Public school in St. Thomas, U.S. Virgin Islands

Charlotte Amalie High School (CAHS) is a public high school housing a population of approximately 1,100 students. It is located in what is colloquially called the "town area" of the island of St. Thomas, United States Virgin Islands. It is named after the official name for the "town area," Charlotte Amalie. It is a part of the St. Thomas-St. John School District, and is the larger of the district's two high schools.

== History ==
CAHS was established in 1920 as a junior high school. In 1930, the first 12th grade class was added, and four students graduated in the class of 1931. It is popularly known as "High School" to older residents of St. Thomas, because it was the first public high school opened on the island. It was named after Charlotte Amalie of Hesse-Kassel (or Hesse-Cassel), the queen consort of Denmark and Norway, (the wife of King Christian V). The school had two other locations prior to where it currently stands. The first location was at the Commandant Gade Site, and the second was at what is now the Senate (Earl B. Ottley Legislative) Building. The Charlotte Amalie High School moved to its current location in 1955.

==Extracurricular activities==

The athletes of CAHS have claimed multiple IAA (Interscholastic Athletic Association) titles in baseball, basketball, flag football, tackle football, soccer, softball, track & field, and volleyball.

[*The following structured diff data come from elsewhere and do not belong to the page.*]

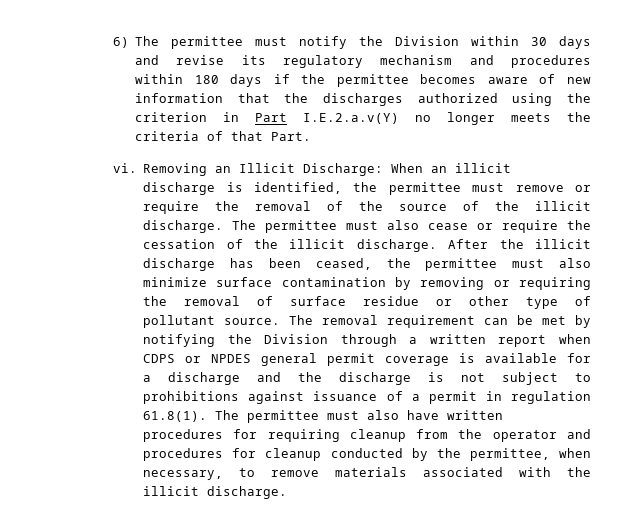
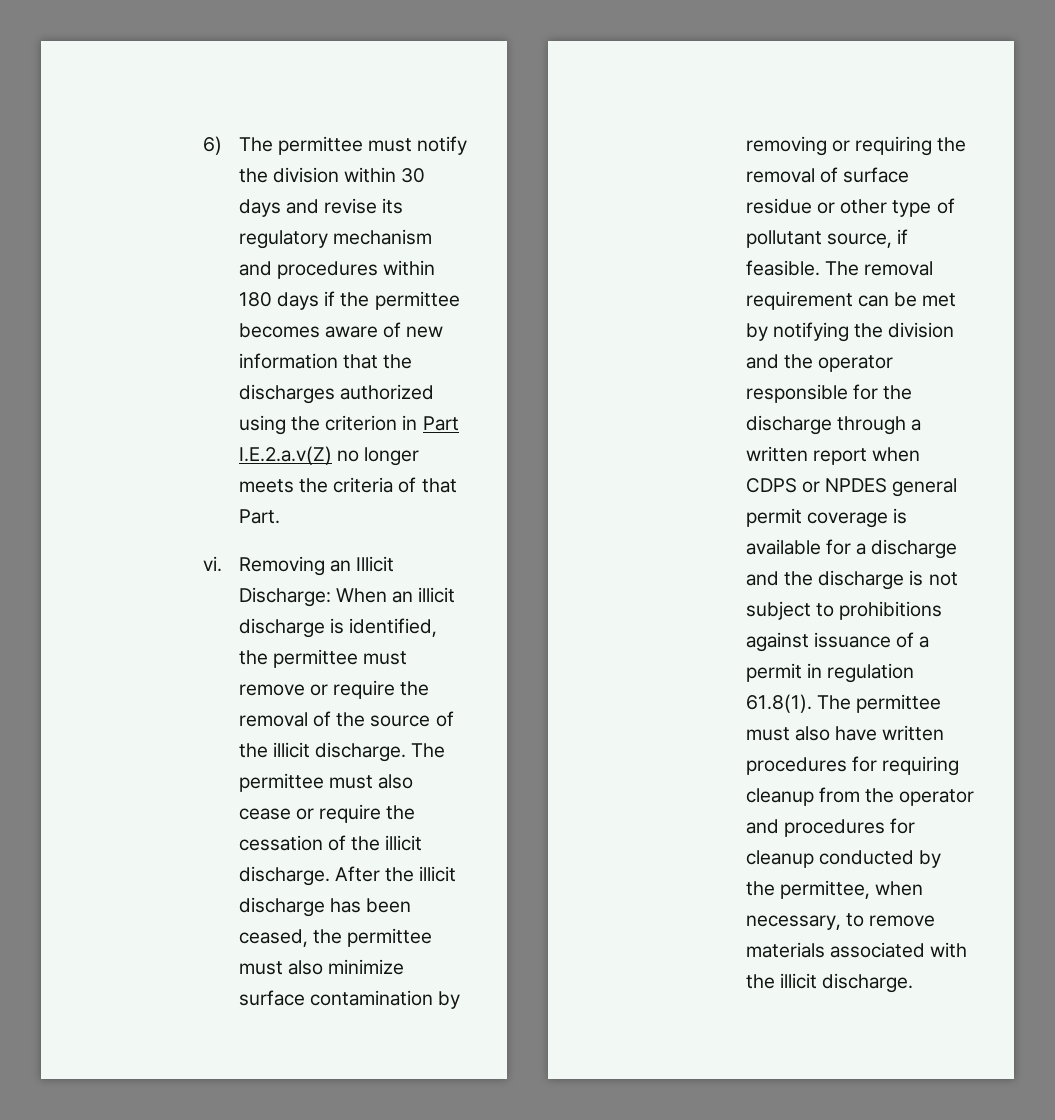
- 6) The permittee must notify the Division within 30 days and revise its regulatory mechanism and procedures within 180 days if the permittee becomes aware of new information that the discharges authorized using the criterion in Part I.E.2.a.v(Y) no longer meets the criteria of that Part.
+ 6) The permittee must notify the division within 30 days and revise its regulatory mechanism and procedures within 180 days if the permittee becomes aware of new information that the discharges authorized using the criterion in Part I.E.2.a.v(Z) no longer meets the criteria of that Part.
- After the illicit discharge has been ceased, the permittee must also minimize surface contamination by removing or requiring the removal of surface residue or other type of pollutant source.
+ After the illicit discharge has been ceased, the permittee must also minimize surface contamination by removing or requiring the removal of surface residue or other type of pollutant source, if feasible.
- The removal requirement can be met by notifying the Division through a written report when CDPS or NPDES general permit coverage is available for a discharge and the discharge is not subject to prohibitions against issuance of a permit in regulation 61.8(1). The permittee must also have written procedures for requiring cleanup from the operator and procedures for cleanup conducted by the permittee, when necessary, to remove materials associated with the illicit discharge.
+ The removal requirement can be met by notifying the division and the operator responsible for the discharge through a written report when CDPS or NPDES general permit coverage is available for a discharge and the discharge is not subject to prohibitions against issuance of a permit in regulation 61.8(1). The permittee must also have written procedures for requiring cleanup from the operator and procedures for cleanup conducted by the permittee, when necessary, to remove materials associated with the illicit discharge.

CAHS always fields a strong team for the annual Virgin Islands Appellate High School Moot Court Competition held in the territory. After taking first place in 2013, 2014, and 2015, Charlotte Amalie High School also became the first to claim three consecutive victories in the competition. CAHS also claimed first-place finishes in the competition in 2011 and 2009.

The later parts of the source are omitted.